Spark Streaming Pulsar receiver
Pulsar version 2.0
The documentation that you’re reading is for the 2.0 release of Apache Pulsar. For more information on Pulsar 2.0, see this guide.
The Spark Streaming receiver for Pulsar is a custom receiver that enables Apache Spark Streaming to receive data from Pulsar.

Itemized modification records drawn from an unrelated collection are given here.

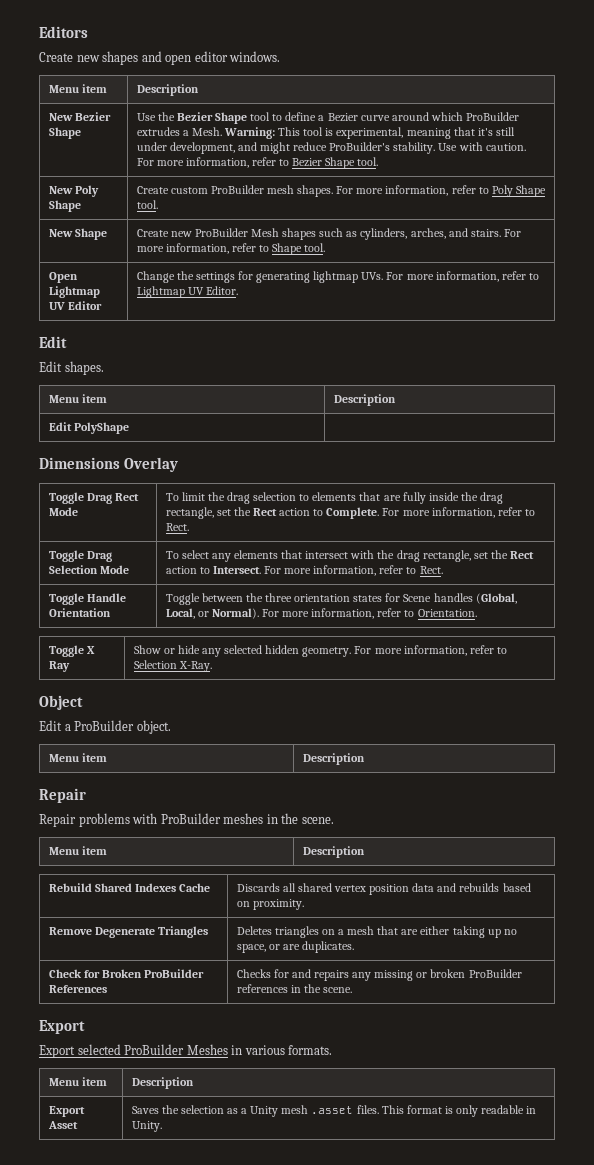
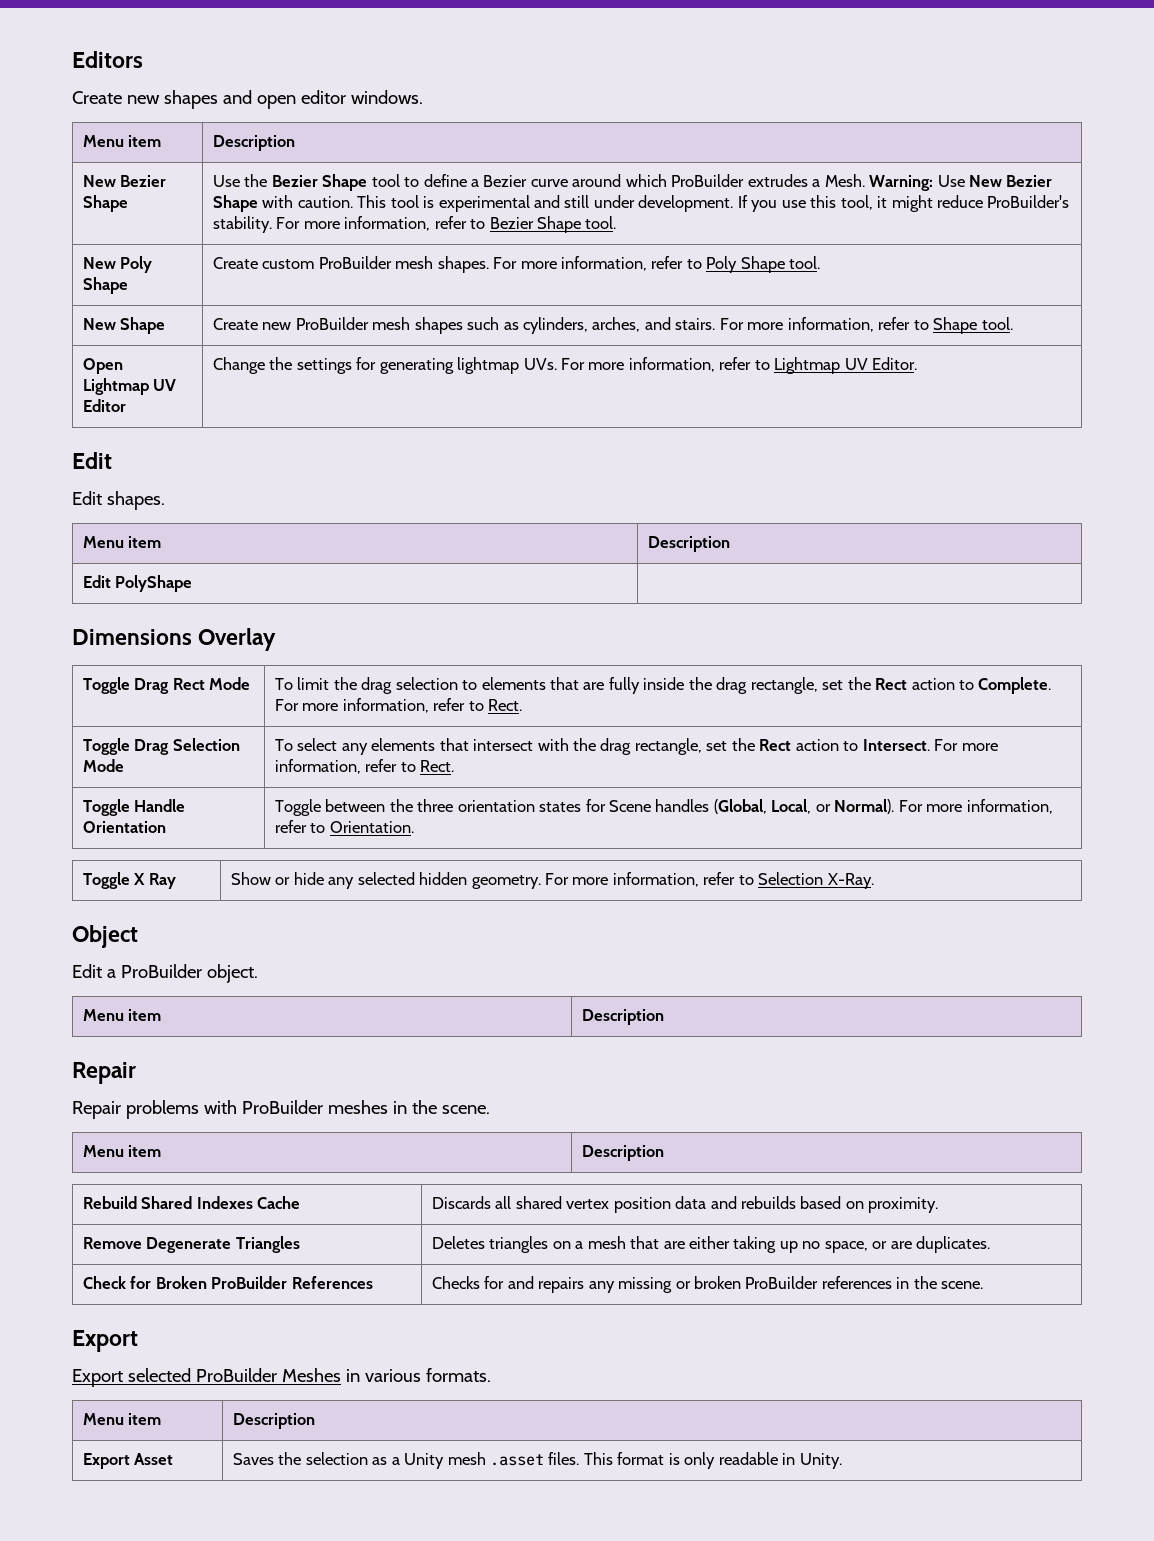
- Warning: This tool is experimental, meaning that it's still under development, and might reduce ProBuilder's stability.
+ Warning: Use New Bezier Shape with caution. This tool is experimental and still under development. If you use this tool, it might reduce ProBuilder's stability.
- Use with caution.
- New Shape | Create new ProBuilder Mesh shapes such as cylinders, arches, and stairs. For more information, refer to Shape tool.
+ New Shape | Create new ProBuilder mesh shapes such as cylinders, arches, and stairs. For more information, refer to Shape tool.

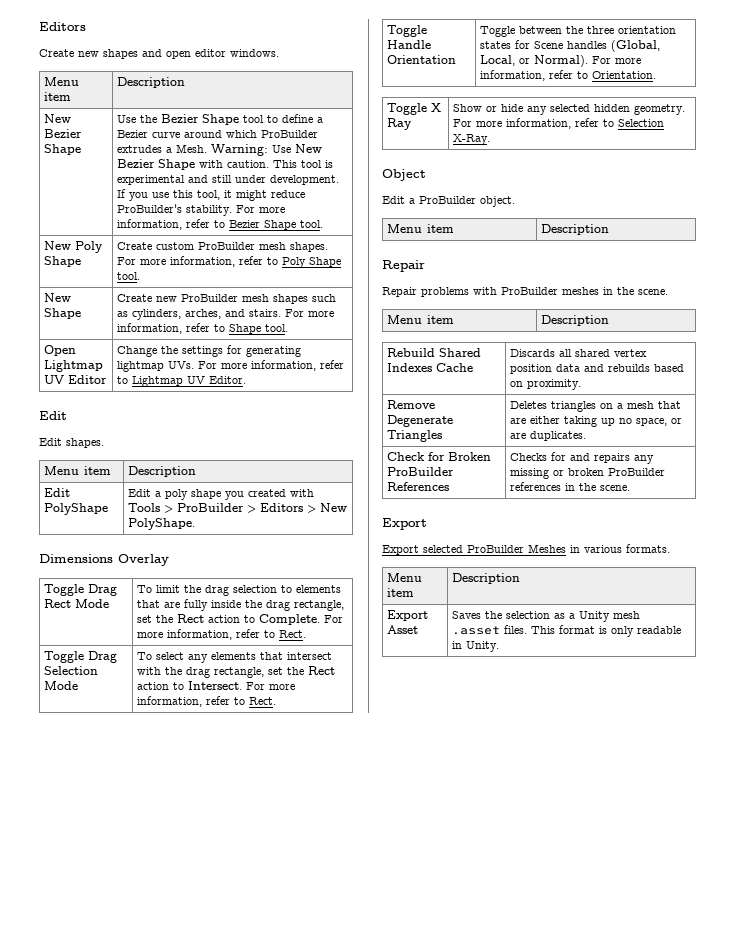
- Edit PolyShape |
+ Edit PolyShape | Edit a poly shape you created with Tools > ProBuilder > Editors > New PolyShape.

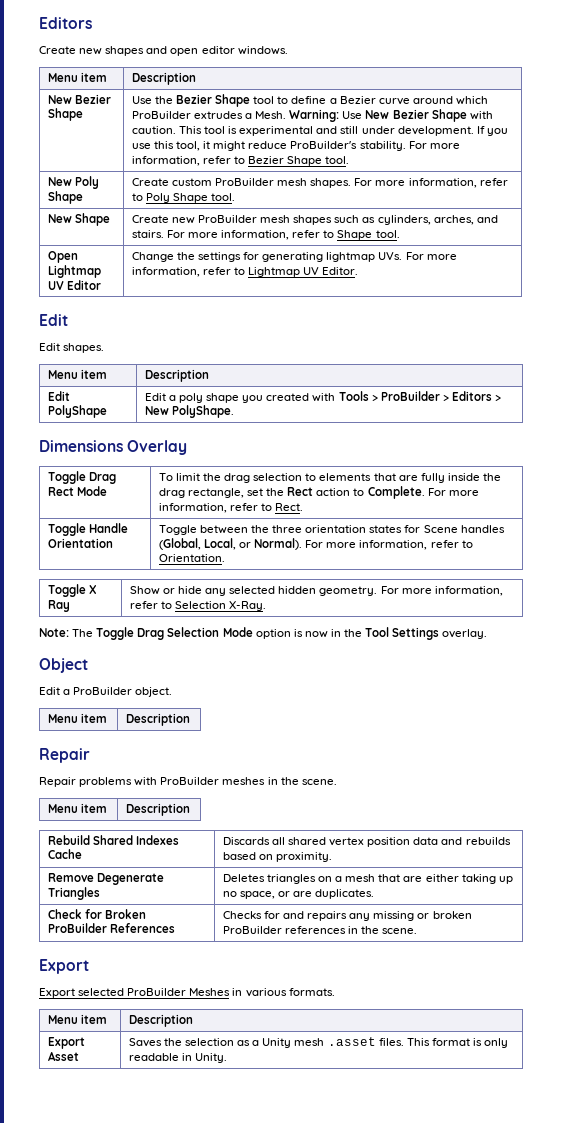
- Toggle Drag Selection Mode | To select any elements that intersect with the drag rectangle, set the Rect action to Intersect. For more information, refer to Rect.
+ Note: The Toggle Drag Selection Mode option is now in the Tool Settings overlay.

An application can receive data in Resilient Distributed Dataset (RDD) format via the Spark Streaming Pulsar receiver and can process it in a variety of ways.
Prerequisites
To use the receiver, include a dependency for the pulsar-spark
library in your Java configuration.
Maven
If you’re using Maven, add this to your pom.xml
:
<!-- in your <properties> block -->
<pulsar.version>2.0.0-incubating</pulsar.version>
<!-- in your <dependencies> block -->
<dependency>
<groupId>org.apache.pulsar</groupId>
<artifactId>pulsar-spark</artifactId>
<version>${pulsar.version}</version>
</dependency>
Gradle
If you’re using Gradle, add this to your build.gradle
file:
def pulsarVersion = "2.0.0-incubating"
dependencies {
compile group: 'org.apache.pulsar', name: 'pulsar-spark', version: pulsarVersion
}
Usage
Pass an instance of SparkStreamingPulsarReceiver
to the receiverStream
method in JavaStreamingContext
:
SparkConf conf = new SparkConf().setMaster("local[*]").setAppName("pulsar-spark");
JavaStreamingContext jssc = new JavaStreamingContext(conf, Durations.seconds(5));
ClientConfiguration clientConf = new ClientConfiguration();
ConsumerConfiguration consConf = new ConsumerConfiguration();
String url = "pulsar://localhost:6650/";
String topic = "persistent://sample/standalone/ns1/topic1";
String subs = "sub1";
JavaReceiverInputDStream<byte[]> msgs = jssc
.receiverStream(new SparkStreamingPulsarReceiver(clientConf, consConf, url, topic, subs));
Example
You can find a complete example here. In this example, the number of messages which contain the string “Pulsar” in received messages is counted.